幼い頃ウクライナから移住したユーリ・オルロフは、弟ヴィタリーと共に両親の経営するレストランを手伝っていた。
ある日ユーリは、ギャングの抗争の銃撃戦を目撃し、武器商人になることを決める。
闇取引を始め、ヴィタリーを巻き込んで中東に向かったユーリは、レバノン内戦アメリカ軍が残した大量の武器を手に入れてさばき頭角を現す。
南米の麻薬組織などとも取引をしたユーリは、子供時代からの憧れの存在だったモデルのエヴァと結婚し、派手な生活を始める一方、合法的に闇ビジネスを展開する。
そして、”ソ連崩壊”による冷戦終結を最大のチャンスと見たユーリは、故郷ウクライナの武器庫を管理する叔父デミトリーの元に向かう。
膨大な武器を手に入れて運ぶ準備を整えたユーリだったが、インターポールのヴァレンタインの捜査が迫る・・・。
__________

武器商人である元ソ連陸軍中佐ビクトル・ボウトをモデルに、実話を参考にして製作された作品。

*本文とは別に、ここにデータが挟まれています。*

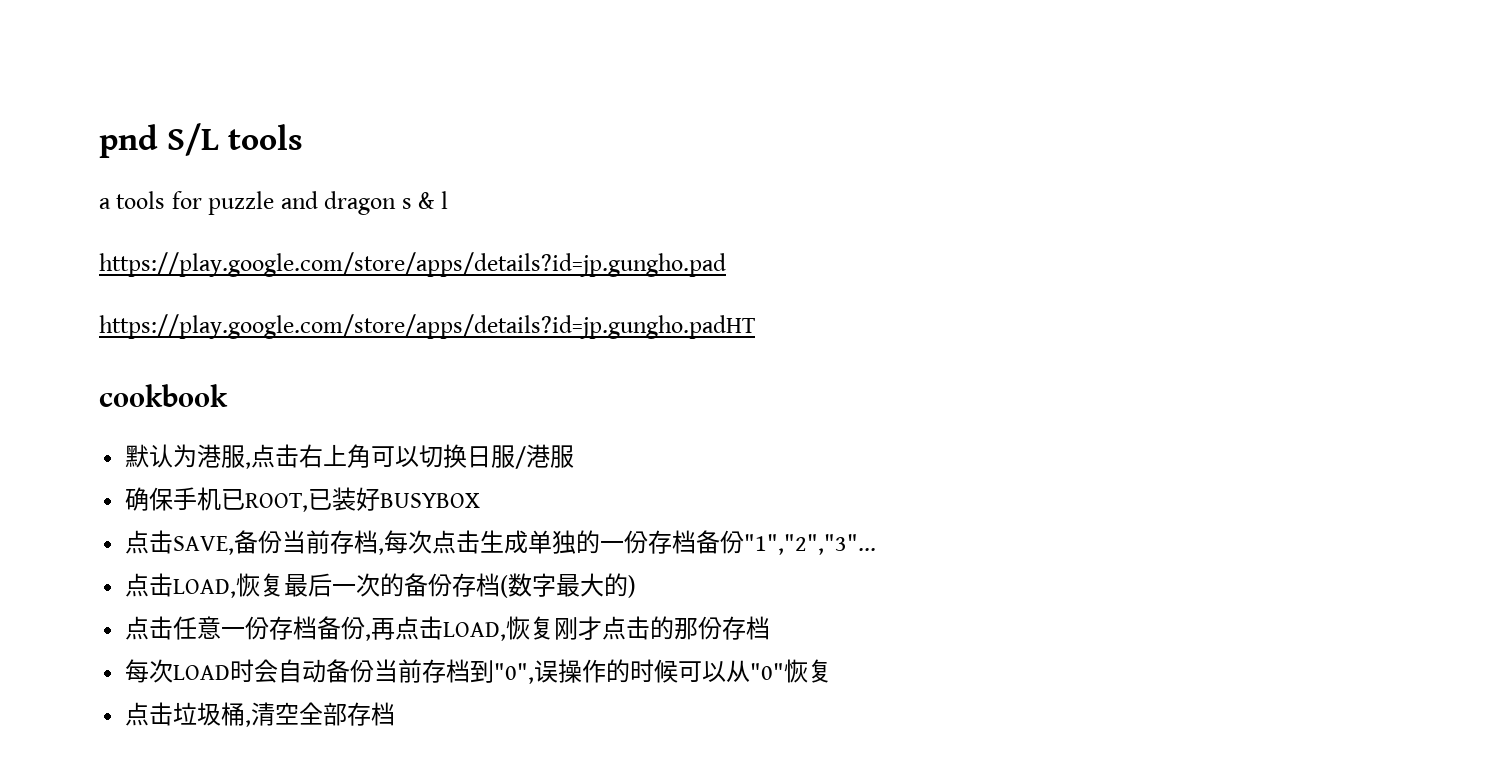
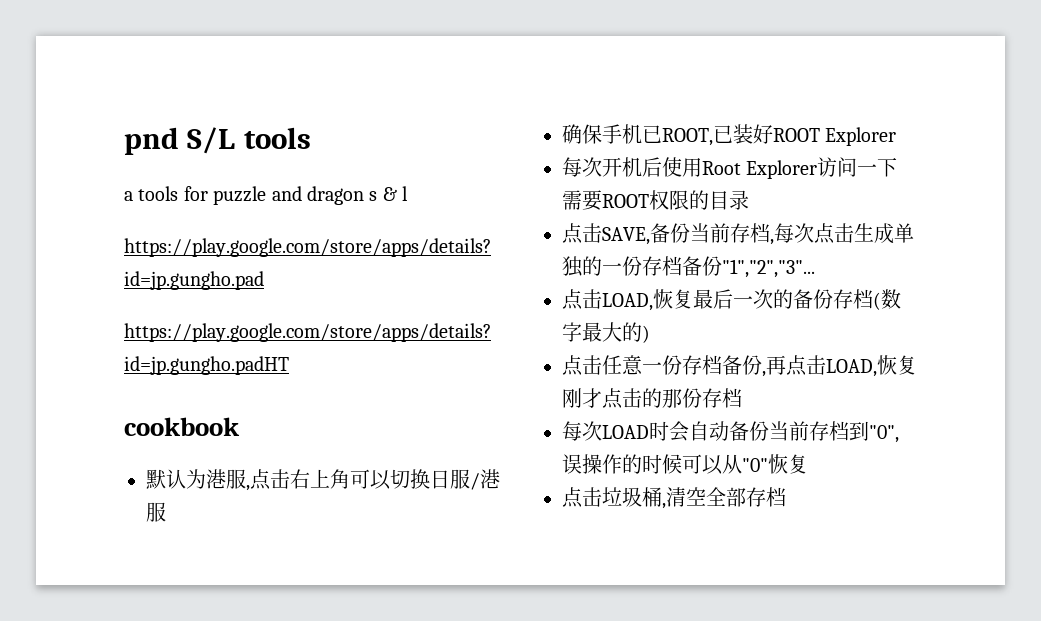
[380,493,481,508] BUSYBOX -> [773,127,897,146] [562,157,898,179] [562,190,749,211] ROOT Explorer // 每次开机后使用Root Explorer访问一下需要ROOT权限的目录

物語は、武器取引を自分の”才能”として捉えて行動する主人公のストイックな生き様を描く内容となっている。

主人公が扱う大量で巨額の武器取引は、国家レベルで考えれば些細なことで、紛争や殺戮を利用した、兵器開発や売買が国家間で行われている実態を描き、その最大の供給国が国連安保理常任理事国だという問題提起で終わるラストが怖い。

製作と脚本を兼ねるアンドリュー・ニコルの演出は、平面的で突っ込みが足りないような気もするが、闇社会の構造を比較的、理解し易く描いてはいる。

一般受けはしたが批評家には不評で、北米興行収入は約2400万ドル、全世界でも約7300万ドルで、製作費が5000万ドルであることを考えると成功した作品とは言えない。

武器の闇取引を天職”才能”と考える男を熱演するニコラス・ケイジ、麻薬に溺れながら兄をサポートするその弟ジャレッド・レト、主人公を追うインターポールイーサン・ホーク、主人公の妻ブリジット・モイナハンリベリア大統領のイーモン・ウォーカー、その息子サンミ・ロティビ、武器商人の大物イアン・ホルム、主人公に闇で手を貸す軍人で、顔が一切登場しないドナルド・サザーランド、主人公の叔父で、大量の武器を流すソ連軍の将軍エフゲニー・ラザレフなどが共演している。